# Assignment
Exactly the lines starting at the line containing "2.0mm Titanium Locking" and ending at the line containing "discount: 8.11 -> 3.00" are to be written out from the listing below, both included.

----------

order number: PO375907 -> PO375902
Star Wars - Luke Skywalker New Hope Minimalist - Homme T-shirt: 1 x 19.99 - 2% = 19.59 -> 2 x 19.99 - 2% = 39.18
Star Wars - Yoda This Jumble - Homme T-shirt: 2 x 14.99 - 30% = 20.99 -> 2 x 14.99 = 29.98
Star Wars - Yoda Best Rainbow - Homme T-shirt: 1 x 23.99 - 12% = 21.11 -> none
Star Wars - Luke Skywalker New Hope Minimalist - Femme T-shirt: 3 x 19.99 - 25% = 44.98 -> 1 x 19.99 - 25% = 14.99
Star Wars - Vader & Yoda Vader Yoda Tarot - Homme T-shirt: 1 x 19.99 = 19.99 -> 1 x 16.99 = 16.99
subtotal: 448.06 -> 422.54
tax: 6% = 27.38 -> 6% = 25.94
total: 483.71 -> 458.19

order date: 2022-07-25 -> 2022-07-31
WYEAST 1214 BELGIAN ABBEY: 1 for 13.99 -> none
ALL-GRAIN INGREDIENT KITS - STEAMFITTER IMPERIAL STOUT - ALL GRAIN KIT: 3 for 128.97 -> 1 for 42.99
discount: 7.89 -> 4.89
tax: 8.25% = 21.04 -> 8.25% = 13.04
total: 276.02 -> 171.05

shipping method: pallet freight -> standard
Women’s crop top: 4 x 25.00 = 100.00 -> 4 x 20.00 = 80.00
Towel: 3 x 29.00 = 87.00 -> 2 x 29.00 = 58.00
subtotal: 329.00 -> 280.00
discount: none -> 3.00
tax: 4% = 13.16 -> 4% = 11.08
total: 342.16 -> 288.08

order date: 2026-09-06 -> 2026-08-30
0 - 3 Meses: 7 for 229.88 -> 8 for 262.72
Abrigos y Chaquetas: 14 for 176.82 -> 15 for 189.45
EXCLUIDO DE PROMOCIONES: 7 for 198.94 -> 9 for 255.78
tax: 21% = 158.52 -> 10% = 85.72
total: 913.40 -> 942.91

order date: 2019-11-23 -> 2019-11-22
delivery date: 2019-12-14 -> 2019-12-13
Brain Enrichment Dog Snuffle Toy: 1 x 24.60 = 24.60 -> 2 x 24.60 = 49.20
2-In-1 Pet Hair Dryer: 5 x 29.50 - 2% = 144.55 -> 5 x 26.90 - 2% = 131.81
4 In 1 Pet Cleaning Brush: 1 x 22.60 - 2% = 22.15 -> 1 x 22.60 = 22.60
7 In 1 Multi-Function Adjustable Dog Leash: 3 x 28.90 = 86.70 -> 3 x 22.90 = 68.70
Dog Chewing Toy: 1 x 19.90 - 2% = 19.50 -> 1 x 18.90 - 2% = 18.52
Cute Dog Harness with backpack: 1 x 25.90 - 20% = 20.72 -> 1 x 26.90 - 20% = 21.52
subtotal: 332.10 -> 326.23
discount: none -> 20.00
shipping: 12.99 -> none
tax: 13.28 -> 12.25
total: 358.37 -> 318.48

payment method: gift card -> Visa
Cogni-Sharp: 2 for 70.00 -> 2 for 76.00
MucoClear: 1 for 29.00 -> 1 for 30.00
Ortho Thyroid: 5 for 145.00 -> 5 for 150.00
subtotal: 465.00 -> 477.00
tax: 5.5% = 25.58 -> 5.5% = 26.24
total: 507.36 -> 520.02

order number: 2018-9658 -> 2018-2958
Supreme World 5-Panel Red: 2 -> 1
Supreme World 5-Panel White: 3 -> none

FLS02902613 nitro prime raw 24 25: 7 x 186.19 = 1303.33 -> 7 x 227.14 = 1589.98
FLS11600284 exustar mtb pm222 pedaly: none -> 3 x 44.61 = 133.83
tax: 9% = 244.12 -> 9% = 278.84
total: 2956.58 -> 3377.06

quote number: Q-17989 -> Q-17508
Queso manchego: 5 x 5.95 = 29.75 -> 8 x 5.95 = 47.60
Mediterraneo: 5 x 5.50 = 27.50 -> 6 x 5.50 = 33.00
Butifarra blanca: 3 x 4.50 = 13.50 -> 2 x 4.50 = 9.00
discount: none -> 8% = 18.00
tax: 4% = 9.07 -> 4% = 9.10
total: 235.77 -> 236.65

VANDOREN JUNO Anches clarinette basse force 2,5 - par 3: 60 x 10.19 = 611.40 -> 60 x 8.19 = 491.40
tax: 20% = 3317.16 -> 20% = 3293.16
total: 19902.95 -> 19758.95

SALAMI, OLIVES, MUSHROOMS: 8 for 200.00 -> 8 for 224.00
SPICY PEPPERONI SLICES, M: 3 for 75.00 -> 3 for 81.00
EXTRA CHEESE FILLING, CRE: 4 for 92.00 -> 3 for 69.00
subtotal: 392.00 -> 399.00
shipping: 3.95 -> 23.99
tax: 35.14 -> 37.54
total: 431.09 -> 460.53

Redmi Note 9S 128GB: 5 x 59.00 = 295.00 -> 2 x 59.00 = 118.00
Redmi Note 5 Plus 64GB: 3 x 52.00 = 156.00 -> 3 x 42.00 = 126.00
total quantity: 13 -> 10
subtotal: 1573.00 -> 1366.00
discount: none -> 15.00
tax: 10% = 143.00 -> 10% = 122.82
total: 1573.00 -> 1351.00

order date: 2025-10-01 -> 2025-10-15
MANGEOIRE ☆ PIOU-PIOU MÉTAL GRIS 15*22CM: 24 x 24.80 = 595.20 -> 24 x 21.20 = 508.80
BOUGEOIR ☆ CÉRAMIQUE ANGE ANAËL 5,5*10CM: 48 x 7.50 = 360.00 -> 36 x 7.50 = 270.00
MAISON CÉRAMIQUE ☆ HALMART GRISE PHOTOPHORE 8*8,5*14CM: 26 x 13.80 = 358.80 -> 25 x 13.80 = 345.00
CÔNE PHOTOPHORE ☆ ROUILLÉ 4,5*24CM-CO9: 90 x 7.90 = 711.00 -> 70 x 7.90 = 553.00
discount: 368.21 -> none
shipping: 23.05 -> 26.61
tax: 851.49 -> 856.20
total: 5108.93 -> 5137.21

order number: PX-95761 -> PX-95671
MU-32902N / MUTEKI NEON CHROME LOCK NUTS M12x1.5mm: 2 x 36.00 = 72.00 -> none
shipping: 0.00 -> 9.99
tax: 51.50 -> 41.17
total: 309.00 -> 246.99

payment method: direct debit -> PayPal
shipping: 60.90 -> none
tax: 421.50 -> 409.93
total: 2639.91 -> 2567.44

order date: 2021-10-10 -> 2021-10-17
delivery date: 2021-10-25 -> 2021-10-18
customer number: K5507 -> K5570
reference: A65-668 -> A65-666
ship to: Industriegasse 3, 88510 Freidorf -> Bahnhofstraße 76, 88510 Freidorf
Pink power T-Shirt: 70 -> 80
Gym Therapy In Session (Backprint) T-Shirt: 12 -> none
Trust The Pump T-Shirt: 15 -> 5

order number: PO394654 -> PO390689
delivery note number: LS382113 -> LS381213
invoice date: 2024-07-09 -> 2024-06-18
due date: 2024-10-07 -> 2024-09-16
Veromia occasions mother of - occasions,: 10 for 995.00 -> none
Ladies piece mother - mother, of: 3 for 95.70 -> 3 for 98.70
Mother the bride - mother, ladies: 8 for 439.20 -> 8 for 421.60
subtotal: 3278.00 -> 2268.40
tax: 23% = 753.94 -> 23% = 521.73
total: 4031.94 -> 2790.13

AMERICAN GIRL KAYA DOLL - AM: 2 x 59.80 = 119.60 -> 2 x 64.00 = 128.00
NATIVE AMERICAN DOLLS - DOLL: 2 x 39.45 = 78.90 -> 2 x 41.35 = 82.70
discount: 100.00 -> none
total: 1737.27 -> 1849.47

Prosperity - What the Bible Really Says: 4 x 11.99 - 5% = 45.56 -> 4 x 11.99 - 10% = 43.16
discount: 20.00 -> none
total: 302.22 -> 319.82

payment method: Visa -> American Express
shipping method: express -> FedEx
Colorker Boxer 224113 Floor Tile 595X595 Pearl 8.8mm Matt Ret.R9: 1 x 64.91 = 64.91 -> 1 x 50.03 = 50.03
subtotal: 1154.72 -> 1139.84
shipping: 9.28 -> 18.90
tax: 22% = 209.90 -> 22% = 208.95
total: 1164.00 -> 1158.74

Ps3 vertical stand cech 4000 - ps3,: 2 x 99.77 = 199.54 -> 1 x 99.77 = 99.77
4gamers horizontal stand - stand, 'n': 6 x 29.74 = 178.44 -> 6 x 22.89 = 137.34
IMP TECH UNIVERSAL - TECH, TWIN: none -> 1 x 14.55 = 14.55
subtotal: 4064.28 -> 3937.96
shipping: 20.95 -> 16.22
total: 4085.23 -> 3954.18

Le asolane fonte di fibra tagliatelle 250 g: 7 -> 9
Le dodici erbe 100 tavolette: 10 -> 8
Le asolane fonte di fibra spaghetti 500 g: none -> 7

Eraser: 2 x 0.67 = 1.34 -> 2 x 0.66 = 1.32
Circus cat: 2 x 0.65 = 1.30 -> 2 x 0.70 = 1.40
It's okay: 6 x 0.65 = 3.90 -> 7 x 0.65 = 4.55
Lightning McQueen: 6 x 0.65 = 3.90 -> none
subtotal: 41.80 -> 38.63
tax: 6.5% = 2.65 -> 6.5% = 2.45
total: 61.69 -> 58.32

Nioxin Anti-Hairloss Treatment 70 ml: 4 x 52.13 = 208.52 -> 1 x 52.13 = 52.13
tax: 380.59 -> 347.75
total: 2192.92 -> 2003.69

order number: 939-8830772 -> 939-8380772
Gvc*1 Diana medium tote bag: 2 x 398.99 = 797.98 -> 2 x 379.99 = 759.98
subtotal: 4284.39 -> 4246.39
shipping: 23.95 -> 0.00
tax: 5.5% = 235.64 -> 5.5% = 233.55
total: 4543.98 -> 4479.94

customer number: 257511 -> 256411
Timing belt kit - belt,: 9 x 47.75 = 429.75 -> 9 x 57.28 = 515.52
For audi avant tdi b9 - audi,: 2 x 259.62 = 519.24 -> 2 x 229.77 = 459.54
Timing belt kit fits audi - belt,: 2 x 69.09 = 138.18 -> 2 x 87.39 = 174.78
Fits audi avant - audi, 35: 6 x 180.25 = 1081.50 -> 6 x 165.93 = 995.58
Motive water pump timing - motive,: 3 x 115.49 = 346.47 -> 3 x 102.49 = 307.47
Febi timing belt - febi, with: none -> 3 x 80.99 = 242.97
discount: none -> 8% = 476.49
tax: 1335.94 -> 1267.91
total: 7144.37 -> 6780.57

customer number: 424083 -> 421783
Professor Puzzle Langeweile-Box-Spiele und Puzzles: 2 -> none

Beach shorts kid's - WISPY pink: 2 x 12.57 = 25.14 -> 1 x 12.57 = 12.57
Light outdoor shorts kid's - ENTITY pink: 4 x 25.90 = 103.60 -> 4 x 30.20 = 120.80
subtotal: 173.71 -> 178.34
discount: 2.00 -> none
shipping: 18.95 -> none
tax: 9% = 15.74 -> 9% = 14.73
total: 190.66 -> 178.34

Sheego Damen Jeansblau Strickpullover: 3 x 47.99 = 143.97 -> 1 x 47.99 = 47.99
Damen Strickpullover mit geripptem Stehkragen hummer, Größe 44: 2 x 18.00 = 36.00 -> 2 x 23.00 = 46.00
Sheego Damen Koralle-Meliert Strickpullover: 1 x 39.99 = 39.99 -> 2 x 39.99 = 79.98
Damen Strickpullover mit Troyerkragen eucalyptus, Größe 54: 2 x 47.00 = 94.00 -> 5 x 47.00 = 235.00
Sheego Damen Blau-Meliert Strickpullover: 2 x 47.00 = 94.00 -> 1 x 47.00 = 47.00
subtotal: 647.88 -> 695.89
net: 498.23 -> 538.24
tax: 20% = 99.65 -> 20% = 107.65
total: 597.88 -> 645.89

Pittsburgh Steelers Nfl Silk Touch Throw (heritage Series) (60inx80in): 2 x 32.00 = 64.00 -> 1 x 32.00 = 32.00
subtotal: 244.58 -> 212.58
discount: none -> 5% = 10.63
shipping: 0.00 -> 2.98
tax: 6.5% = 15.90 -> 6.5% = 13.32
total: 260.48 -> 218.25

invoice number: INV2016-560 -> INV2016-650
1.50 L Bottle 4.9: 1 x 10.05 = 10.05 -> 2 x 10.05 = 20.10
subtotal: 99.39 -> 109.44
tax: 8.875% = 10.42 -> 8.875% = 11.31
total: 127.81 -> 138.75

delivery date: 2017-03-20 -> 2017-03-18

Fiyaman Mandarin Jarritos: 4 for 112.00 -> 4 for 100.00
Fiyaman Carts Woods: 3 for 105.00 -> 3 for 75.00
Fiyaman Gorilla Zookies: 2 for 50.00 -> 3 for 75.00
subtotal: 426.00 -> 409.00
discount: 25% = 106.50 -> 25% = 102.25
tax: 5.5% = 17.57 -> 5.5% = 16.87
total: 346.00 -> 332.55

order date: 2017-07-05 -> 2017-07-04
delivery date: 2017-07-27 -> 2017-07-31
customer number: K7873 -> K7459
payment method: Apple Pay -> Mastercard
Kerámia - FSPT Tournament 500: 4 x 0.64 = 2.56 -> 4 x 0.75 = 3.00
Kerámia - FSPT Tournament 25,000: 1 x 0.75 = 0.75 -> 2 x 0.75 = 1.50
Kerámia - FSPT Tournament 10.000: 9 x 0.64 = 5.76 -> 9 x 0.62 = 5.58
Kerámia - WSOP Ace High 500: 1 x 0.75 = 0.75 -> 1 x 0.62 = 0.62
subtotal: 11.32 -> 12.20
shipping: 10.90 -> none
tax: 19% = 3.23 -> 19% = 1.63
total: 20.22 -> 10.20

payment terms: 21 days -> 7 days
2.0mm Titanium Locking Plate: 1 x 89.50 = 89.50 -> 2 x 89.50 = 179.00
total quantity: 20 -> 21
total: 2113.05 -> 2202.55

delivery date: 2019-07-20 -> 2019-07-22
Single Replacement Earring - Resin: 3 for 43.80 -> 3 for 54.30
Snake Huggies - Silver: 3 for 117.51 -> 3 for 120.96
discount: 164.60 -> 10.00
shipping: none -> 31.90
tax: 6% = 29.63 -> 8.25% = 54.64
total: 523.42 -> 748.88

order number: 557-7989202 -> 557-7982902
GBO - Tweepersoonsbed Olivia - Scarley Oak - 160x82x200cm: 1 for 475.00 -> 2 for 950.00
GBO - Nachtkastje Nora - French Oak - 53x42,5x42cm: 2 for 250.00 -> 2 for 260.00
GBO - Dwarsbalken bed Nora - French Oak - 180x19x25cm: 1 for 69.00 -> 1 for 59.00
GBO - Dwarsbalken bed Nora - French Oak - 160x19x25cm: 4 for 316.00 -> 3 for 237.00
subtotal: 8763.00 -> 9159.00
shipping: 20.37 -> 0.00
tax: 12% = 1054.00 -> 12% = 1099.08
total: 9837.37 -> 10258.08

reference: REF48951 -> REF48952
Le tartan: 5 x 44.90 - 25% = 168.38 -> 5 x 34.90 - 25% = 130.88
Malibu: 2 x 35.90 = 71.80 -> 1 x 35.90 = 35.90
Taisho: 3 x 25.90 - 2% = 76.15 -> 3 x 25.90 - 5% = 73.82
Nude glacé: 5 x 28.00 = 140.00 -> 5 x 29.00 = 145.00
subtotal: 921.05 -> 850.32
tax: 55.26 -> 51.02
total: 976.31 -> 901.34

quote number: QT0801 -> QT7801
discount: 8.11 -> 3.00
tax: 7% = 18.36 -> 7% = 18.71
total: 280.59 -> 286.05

----------

# Output below
2.0mm Titanium Locking Plate: 1 x 89.50 = 89.50 -> 2 x 89.50 = 179.00
total quantity: 20 -> 21
total: 2113.05 -> 2202.55

delivery date: 2019-07-20 -> 2019-07-22
Single Replacement Earring - Resin: 3 for 43.80 -> 3 for 54.30
Snake Huggies - Silver: 3 for 117.51 -> 3 for 120.96
discount: 164.60 -> 10.00
shipping: none -> 31.90
tax: 6% = 29.63 -> 8.25% = 54.64
total: 523.42 -> 748.88

order number: 557-7989202 -> 557-7982902
GBO - Tweepersoonsbed Olivia - Scarley Oak - 160x82x200cm: 1 for 475.00 -> 2 for 950.00
GBO - Nachtkastje Nora - French Oak - 53x42,5x42cm: 2 for 250.00 -> 2 for 260.00
GBO - Dwarsbalken bed Nora - French Oak - 180x19x25cm: 1 for 69.00 -> 1 for 59.00
GBO - Dwarsbalken bed Nora - French Oak - 160x19x25cm: 4 for 316.00 -> 3 for 237.00
subtotal: 8763.00 -> 9159.00
shipping: 20.37 -> 0.00
tax: 12% = 1054.00 -> 12% = 1099.08
total: 9837.37 -> 10258.08

reference: REF48951 -> REF48952
Le tartan: 5 x 44.90 - 25% = 168.38 -> 5 x 34.90 - 25% = 130.88
Malibu: 2 x 35.90 = 71.80 -> 1 x 35.90 = 35.90
Taisho: 3 x 25.90 - 2% = 76.15 -> 3 x 25.90 - 5% = 73.82
Nude glacé: 5 x 28.00 = 140.00 -> 5 x 29.00 = 145.00
subtotal: 921.05 -> 850.32
tax: 55.26 -> 51.02
total: 976.31 -> 901.34

quote number: QT0801 -> QT7801
discount: 8.11 -> 3.00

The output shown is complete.